There are three important corollaries to the urban cultural studies proposition as it has been outlined above. First—as did Williams—urban cultural studies recognizes that the rural and the urban should be held in dialectical tension (Williams, The Country and the City [1975]; Lefebvre, The Urban Revolution [2003a]). Or as Louis Wirth of the Chicago School of Urban Sociology put it in his essay “Urbanism as a Way of Life” much more plainly (but no less significantly), “The degree to which the contemporary world may be said to be ‘urban’ is not fully or accurately measured by the proportion of the total population living in cities” (1938, 2).4 This is to suggest that the progressive urbanization of society has resulted in a sea-change shift that affects individual areas spanning the entire globe—urban or not. Wirth continues:
The influences which cities exert upon the social life of man are greater than the ratio of the urban population would indicate, for the city is not only in ever larger degrees the dwelling-place and the workshop of modern man, but it is the initiating and controlling center of economic, political, and cultural life that has drawn the most remote parts of the world into its orbit and woven diverse areas, peoples, and activities into a cosmos. (1938, 2)
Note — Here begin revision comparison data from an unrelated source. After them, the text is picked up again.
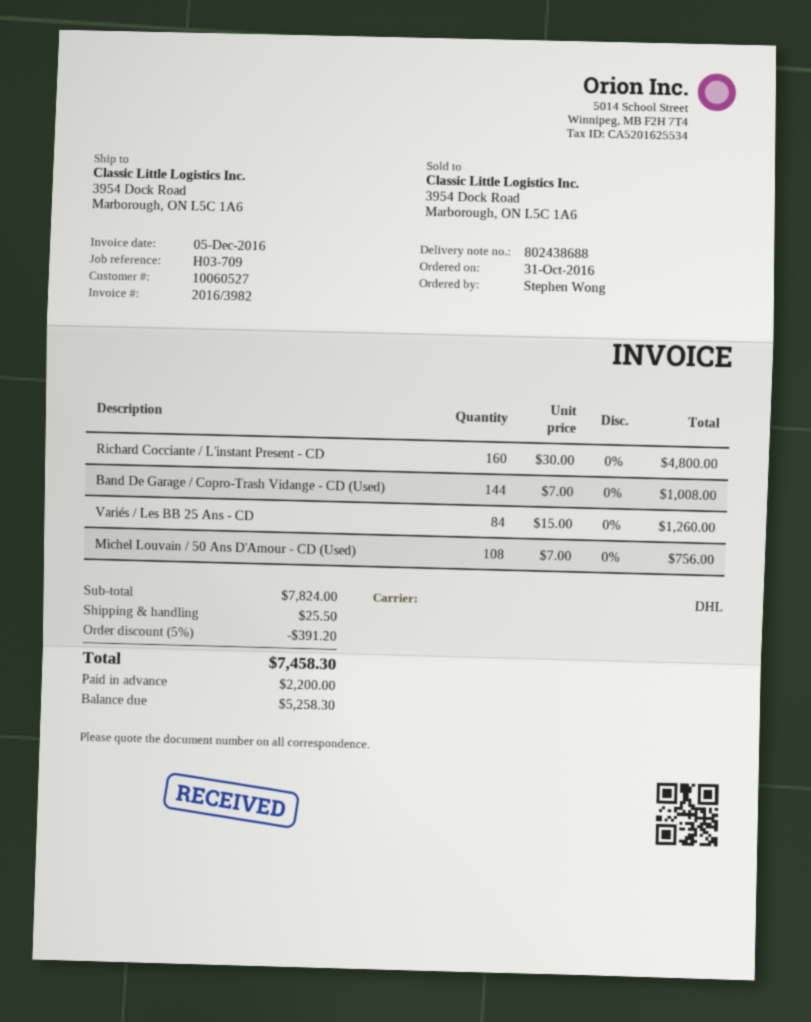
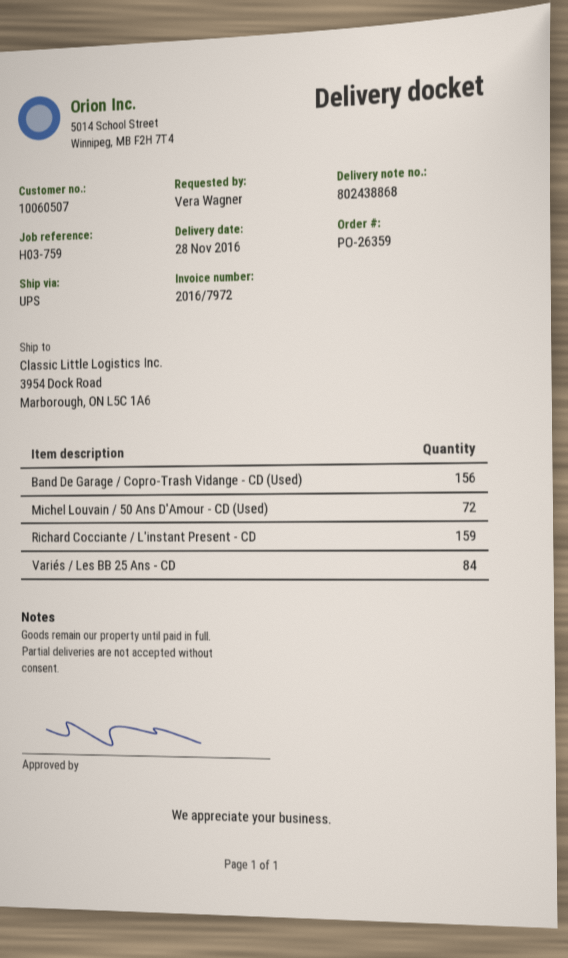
delivery note number: 802438688 -> 802438868
invoice number: 2016/3982 -> 2016/7972
customer number: 10060527 -> 10060507
reference: H03-709 -> H03-759
ordered by: Stephen Wong -> Vera Wagner
shipping method: DHL -> UPS
Richard Cocciante / L'instant Present - CD: 160 -> 159
Band De Garage / Copro-Trash Vidange - CD (Used): 144 -> 156
Michel Louvain / 50 Ans D'Amour - CD (Used): 108 -> 72

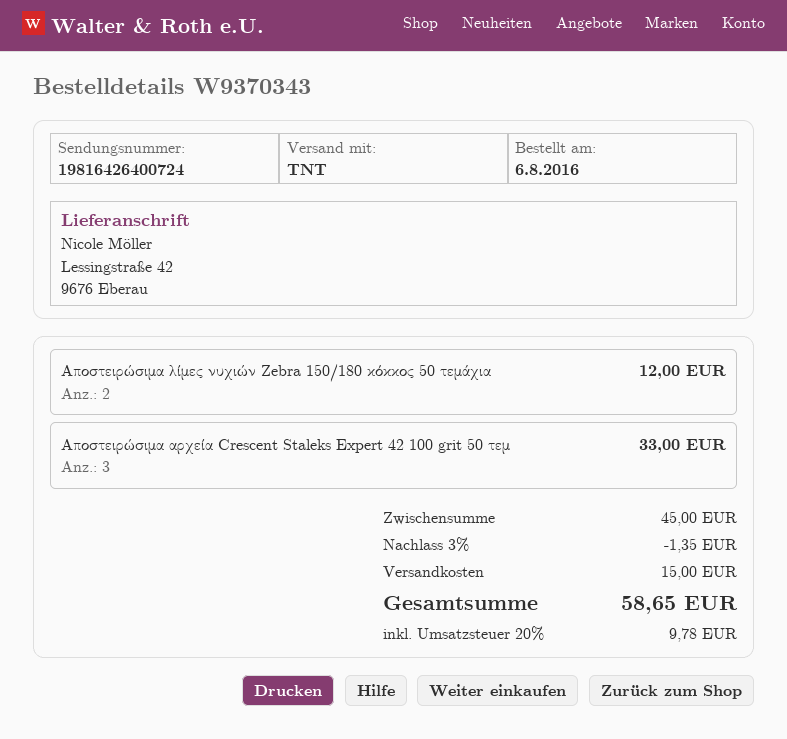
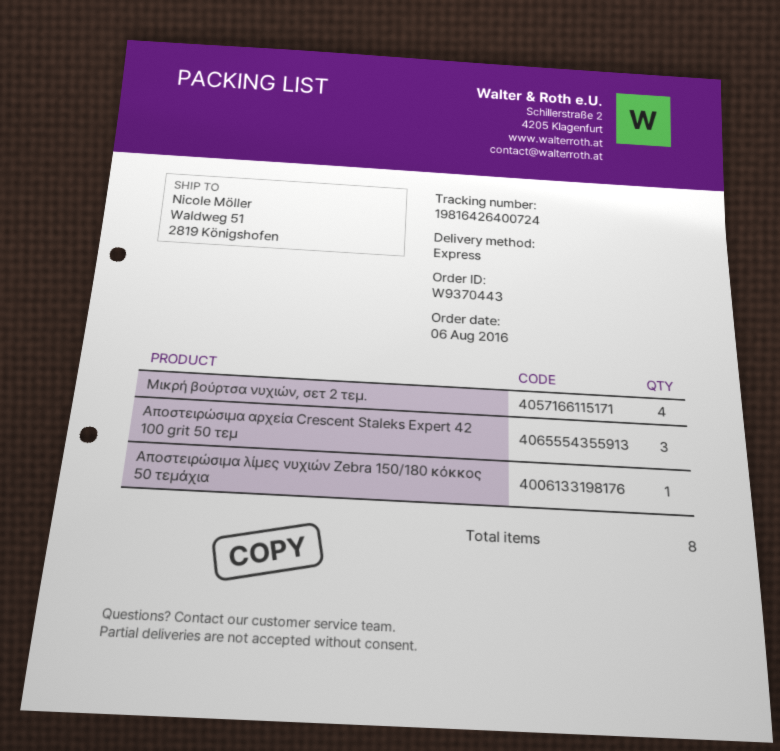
order number: W9370343 -> W9370443
shipping method: TNT -> express
ship to: Lessingstraße 42, 9676 Eberau -> Waldweg 51, 2819 Königshofen
Αποστειρώσιμα λίμες νυχιών Zebra 150/180 κόκκος 50 τεμάχια: 2 -> 1
Μικρή βούρτσα νυχιών, σετ 2 τεμ.: none -> 4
This observation is necessarily more significant today than when originally written (over 70 years ago) given that we have passed the “tipping point” of urbanization. As of 2007, more than 50 percent of the world’s population lives in cities. David Harvey’s most recent book, Rebel Cities (2012), interestingly reports even that China’s rural population has decreased from 74 percent to 50 percent over the period spanning 1990 and 2010, and he rightly emphasizes that “Though there are plenty of residual spaces in the global economy where the process is far from complete, the mass of humanity is thus increasingly being absorbed within the ferments and cross-currents of urbanized life” (2012, xv). In this context, it is quite hard indeed to deny that understanding urbanization and its cultural expressions is a worthwhile endeavor, or, for that matter, to suggest that rural populations somehow persist in the state of isolation or relative autonomy with regard to global urban processes.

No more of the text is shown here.